Origem: Wikipédia, a enciclopédia livre.
Simão de Trento
Simão de Trento
Nascimento 1472
Trento, Principado Episcopal de Trento, Sacro Império Romano-Germânico (atual Itália)
Morte 21 de março de 1475
Trento, Principado Episcopal de Trento, Sacro Império Romano-Germânico
Beatificação 1588
por Papa Sisto V
Festa litúrgica 24 de março
Padroeiro vítimas de sequestros e tortura
Polêmicas Libelo de sangue
Suprimido do catolicismo 1965 por Papa Paulo VI
Portal dos Santos

Simão de Trento (Trento, circa 1472 – Trento, 21 de Março de 1475) foi uma criança de dois anos e meio que viveu na cidade de Trento, cujo desaparecimento e assassínio foram atribuídos aos líderes da comunidade judaica da cidade.

O desaparecimento do pequeno Simão tornou-se o motivo de grande preocupação na cidade de Trento e de difamação da pequena comunidade judaica da cidade. Dias antes de Simão desaparecer, o Beato Bernardo da Feltre, pregador franciscano itinerante que por ali passou, previu um doloroso acontecimento na cidade de Trento, que cairia sobre a comunidade judaica.[1] Simão desapareceu durante a páscoa judaica de 1475, sendo encontrado numa vala de água que passava por baixo da casa de Samuel, o líder da comunidade, com o corpo repleto de marcas alegadamente resultantes de tortura.

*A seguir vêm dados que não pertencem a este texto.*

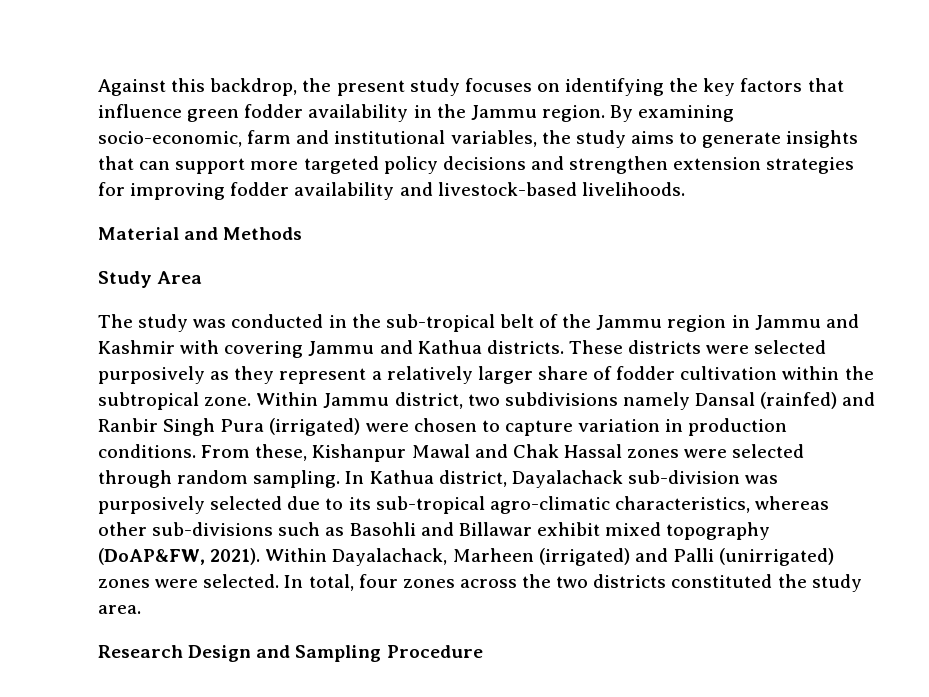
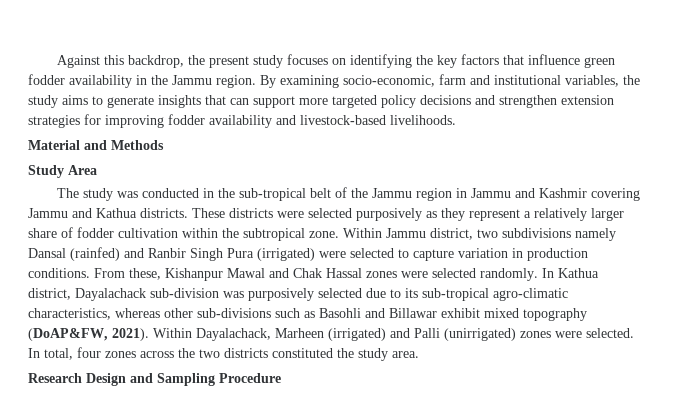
- The study was conducted in the sub-tropical belt of the Jammu region in Jammu and Kashmir with covering Jammu and Kathua districts.
+ The study was conducted in the sub-tropical belt of the Jammu region in Jammu and Kashmir covering Jammu and Kathua districts.
- Within Jammu district, two subdivisions namely Dansal (rainfed) and Ranbir Singh Pura (irrigated) were chosen to capture variation in production conditions.
+ Within Jammu district, two subdivisions namely Dansal (rainfed) and Ranbir Singh Pura (irrigated) were selected to capture variation in production conditions.
- From these, Kishanpur Mawal and Chak Hassal zones were selected through random sampling.
+ From these, Kishanpur Mawal and Chak Hassal zones were selected randomly.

De acordo com os relatos da época, os judeus teriam usado o sangue de Simão na cozedura das suas matzás da páscoa judaica.

Os líderes da comunidade judaica foram presos e dezessete deles confessaram sob tortura, prática judicial comum naquele tempo e considerada essencial para as investigações. [2] A tortura mais comum era o strappado em que as mãos da vítima eram atadas atrás das costas por uma corda comprida; o acusado era então levantado do chão por uma polia. Um homem considerado possível suspeito, Zanesus, "o Suiço", não judeu, foi interrogado mas não torturado.[3] Os suplícios continuaram até que as confissões se ajustassem ao pretendido pelos acusadores; um dos réus, Lazarus, após torturas contínuas, declarou "Digam-me o que devo dizer e eu o direi".[4]

Gravura do século XV (1493) retratando o alegado assassinato da criança Simão. Os remendos amarelos redondos são emblemas que os Judeus eram forçados a usar. Nomes de protagonistas como Tobias e Angelus são rotulados.

Quinze dos judeus, incluindo Samuel, o chefe da comunidade, foram sentenciados à morte na fogueira.[5][6] Johannes Hinderbach, o bispo de Trento, foi mais tarde suspeito de se ter apropriado dos bens confiscados aos judeus.[7] O papa Sisto IV tentou em vão proteger os judeus, e nomeou um frade dominicano, Battista dei Giudici, como comissário encarregado de investigar os fatos e realizar novo julgamento. O comissário encontrou em Trento uma atmosfera tão hostil que para prosseguir o seu trabalho, fugiu para Rovereto, na República de Veneza.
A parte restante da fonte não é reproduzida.